PROBLEM DESCRIPTION:
Print the lines in the listing below that fall between the line with "border: 2px solid" and the line with "padding: 0 14px", those two lines included, exactly as they stand and with nothing else.

DATASET:
* * * *

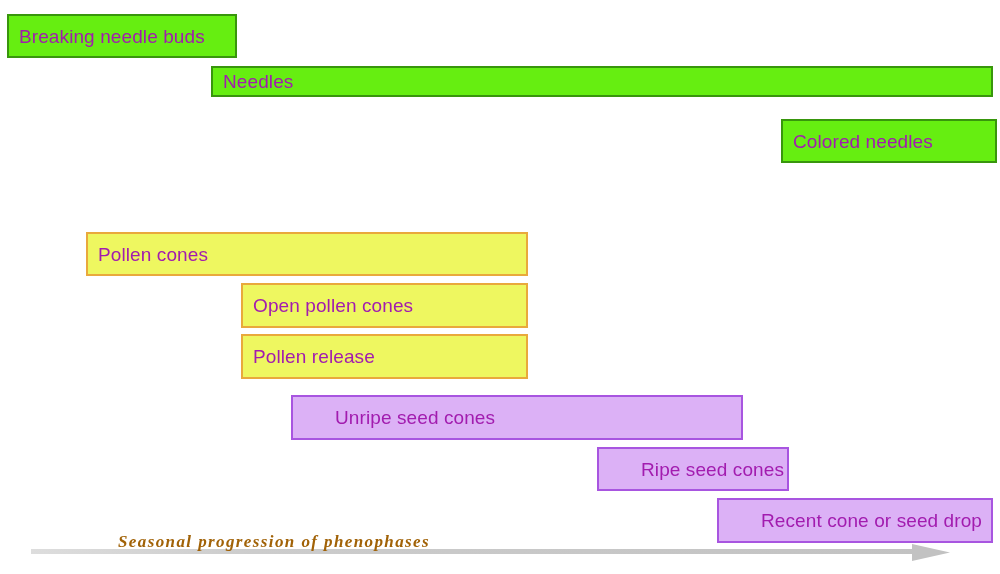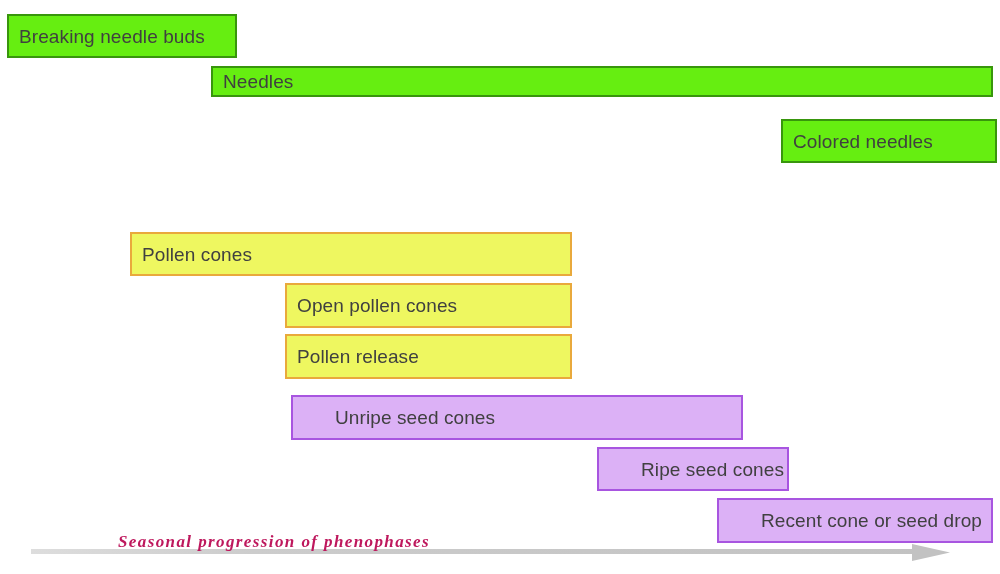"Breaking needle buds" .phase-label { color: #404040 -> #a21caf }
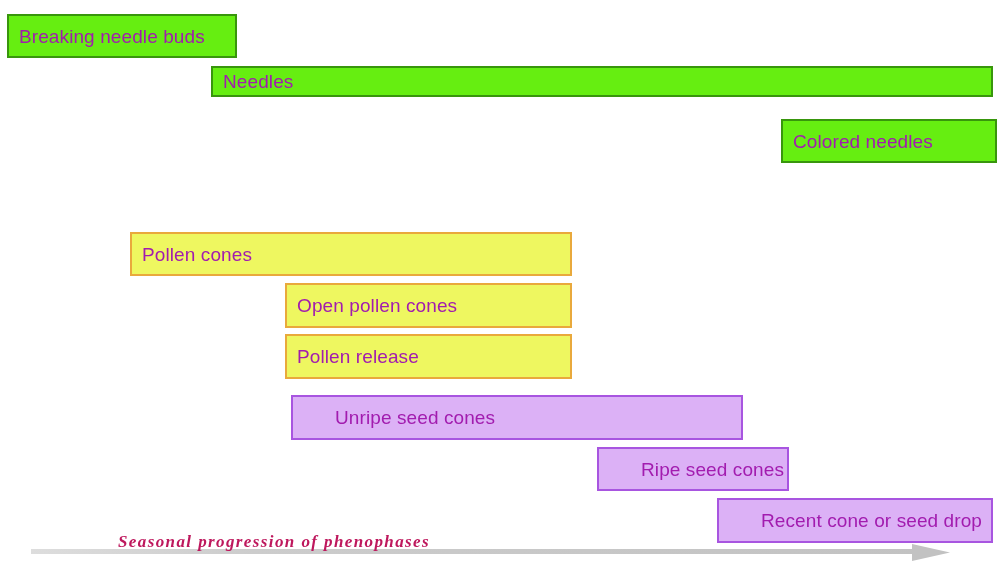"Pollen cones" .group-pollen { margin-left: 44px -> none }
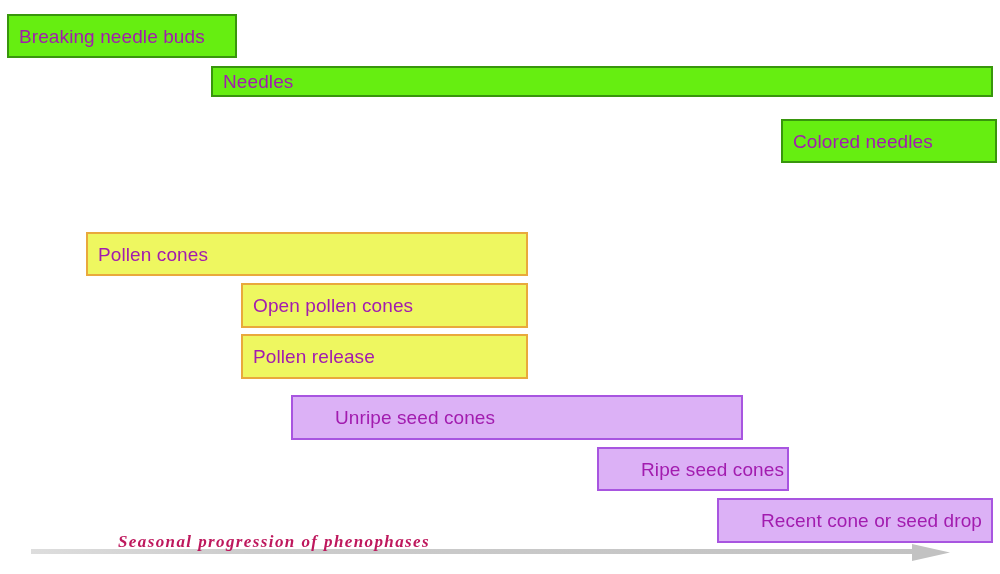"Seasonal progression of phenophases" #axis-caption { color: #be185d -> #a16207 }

* * * *

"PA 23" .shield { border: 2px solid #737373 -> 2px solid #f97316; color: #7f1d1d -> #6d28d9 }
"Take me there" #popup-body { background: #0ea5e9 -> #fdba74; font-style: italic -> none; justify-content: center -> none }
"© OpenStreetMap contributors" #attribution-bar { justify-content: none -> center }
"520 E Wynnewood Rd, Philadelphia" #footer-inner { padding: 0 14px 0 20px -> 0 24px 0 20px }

* * * *

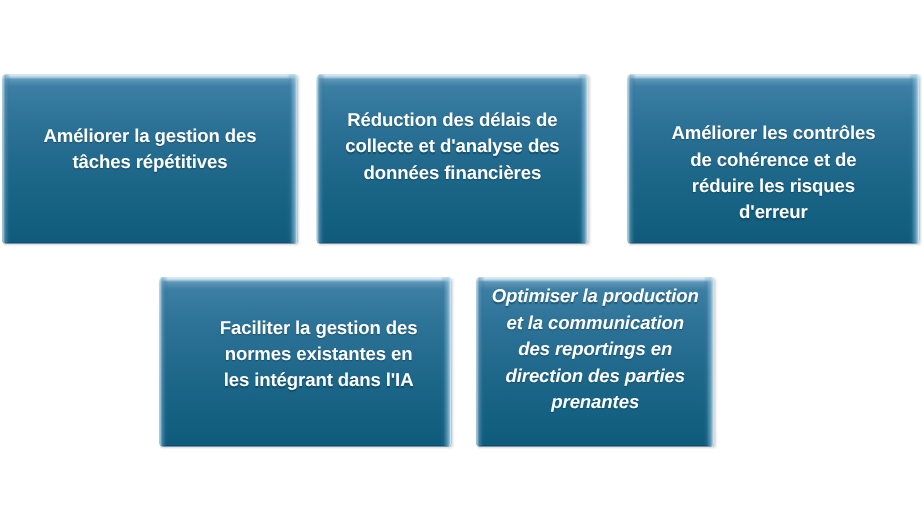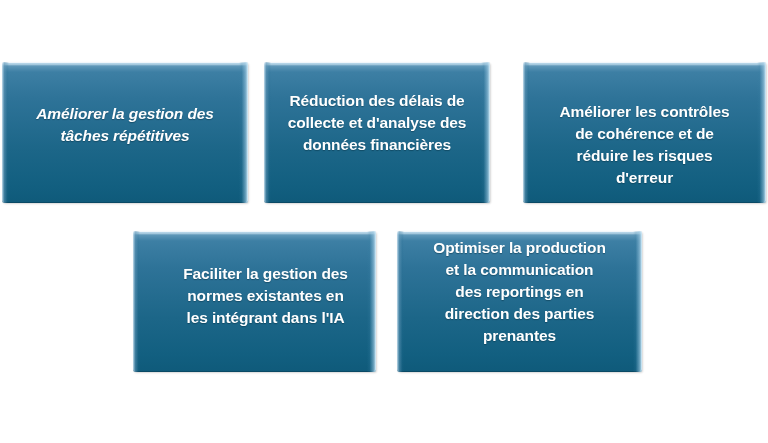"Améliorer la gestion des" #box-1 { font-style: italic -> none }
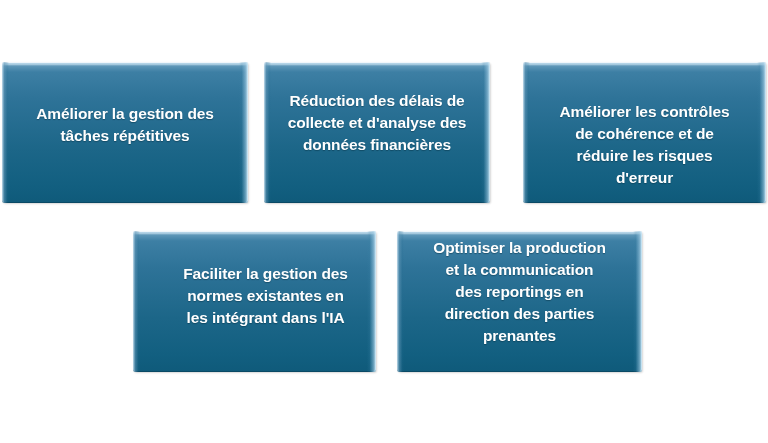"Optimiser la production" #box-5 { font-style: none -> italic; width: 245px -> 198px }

* * * *

TASK ANSWER:
"PA 23" .shield { border: 2px solid #737373 -> 2px solid #f97316; color: #7f1d1d -> #6d28d9 }
"Take me there" #popup-body { background: #0ea5e9 -> #fdba74; font-style: italic -> none; justify-content: center -> none }
"© OpenStreetMap contributors" #attribution-bar { justify-content: none -> center }
"520 E Wynnewood Rd, Philadelphia" #footer-inner { padding: 0 14px 0 20px -> 0 24px 0 20px }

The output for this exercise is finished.